@IoannesBellator, I think your cherry picking details here. We are shown several good clerics in the Ishgardian Church in the MSQ and in side quests, ie. the one who spends most of his time in the Brume. As for Thordan, he dissipated after his defeat. My guess is his ritual screwed him over and consumed his own Aether. Note that the same happens to his Heaven's Ward and we barely touch most of them. They screwed with powers beyond what a human should and it blew up in their faces. And he literally goes on about becoming god king of the world and enforcing order on the world. For the WoL, summoning a primal is never ok. It consumes the life force of the planet. Infact the only 'evil' priests we are really shown are the archbishop and his personal guard and even they are given a justification, however misguided, for their actions. The love greys in this story.

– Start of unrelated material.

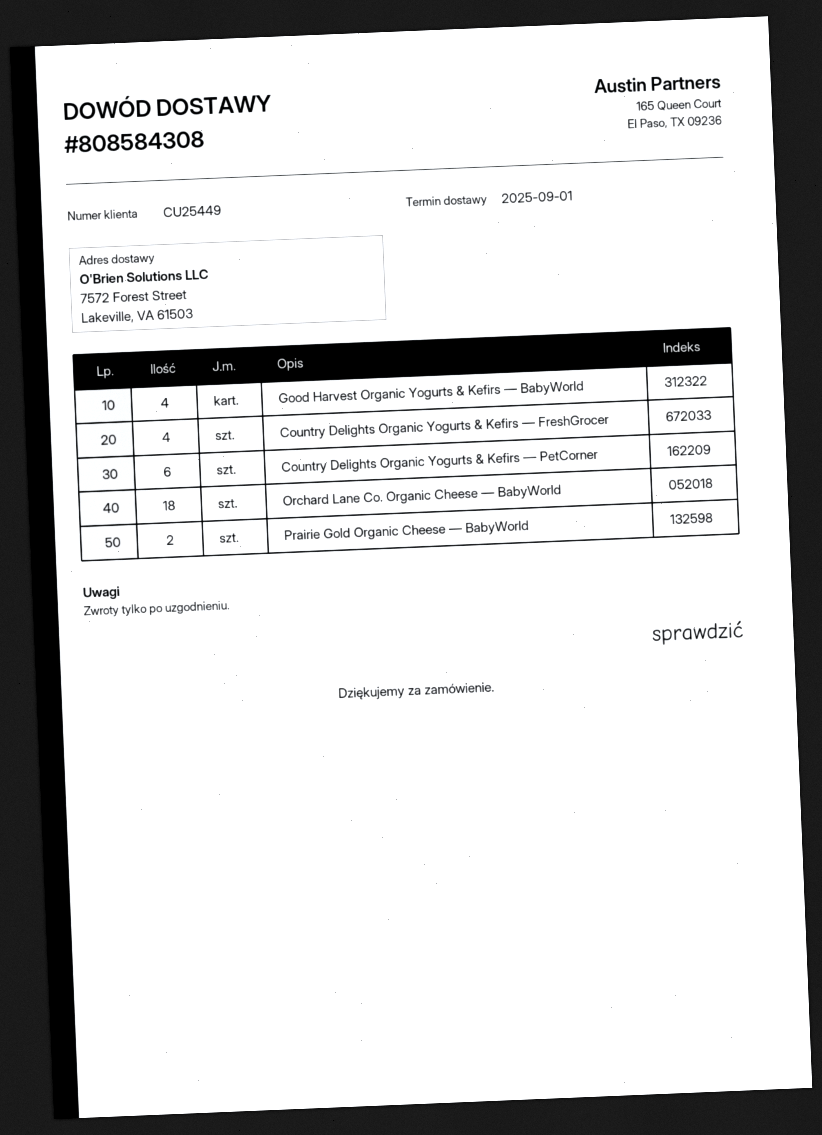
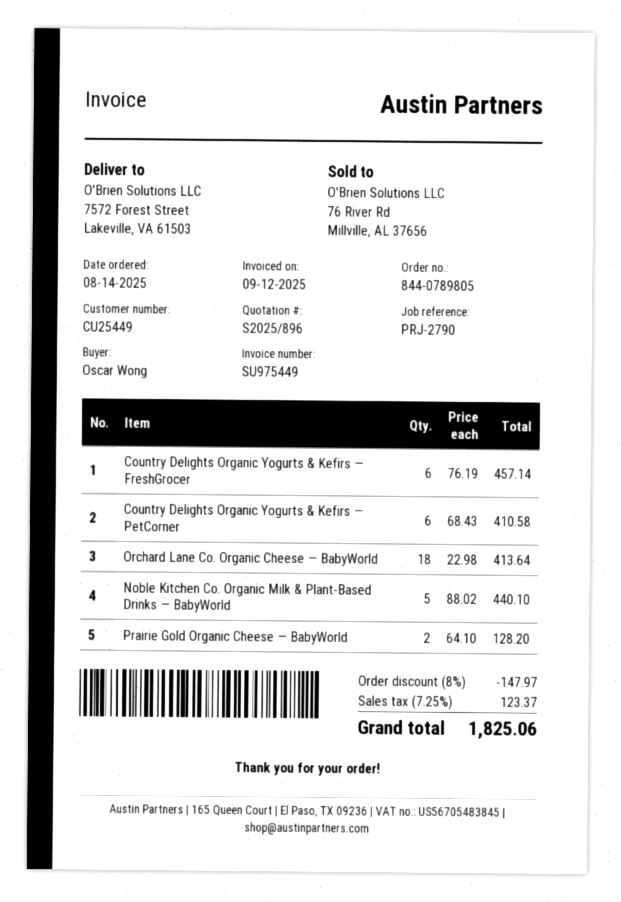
Good Harvest Organic Yogurts & Kefirs — BabyWorld: 4 -> none
Country Delights Organic Yogurts & Kefirs — FreshGrocer: 4 -> 6
Noble Kitchen Co. Organic Milk & Plant-Based Drinks — BabyWorld: none -> 5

The greatest irony is that you call Gridanians tree huggers where the spirits they worship are both real and far more dangerous to ignore. The elementals triggered the 6th calamity due to the hubris of men and their abuse of magic. Those are spirits you want to take very seriously. In FF14, you screw with nature and it can pay you back in spades.
Ishgard was a far from righteous society but it was mostly due to class imbalance rather than religion. The flaw in this lay in the individuals in power not the establishment.
I'd like to add that all the city states have notable flaws. Gridania struggles with xenophobia within its culture, Ul'dah has extreme corruption and Limsa is literally run by pirate factions. I think they did a good job of portraying both the good and bad traits of Ishgard as well. The issue with the origins of the war were born around the social imbalances which were hidden behind the lies. The reality is that the Noble houses claimed their higher status on a false premise. The fact that successive Archbishops supressed this, allowing for social injustice to become problem. The reason Aymeric went to speak to the Archbishop was to try and convince him to proactively reveal this truth as if left to spread on its own would trigger social unrest among the lower classes. While the argument that it would be a terrible cost to the public to know their fight was based of a lie, the lie itself allowed for the social issues Ishgard had to develop.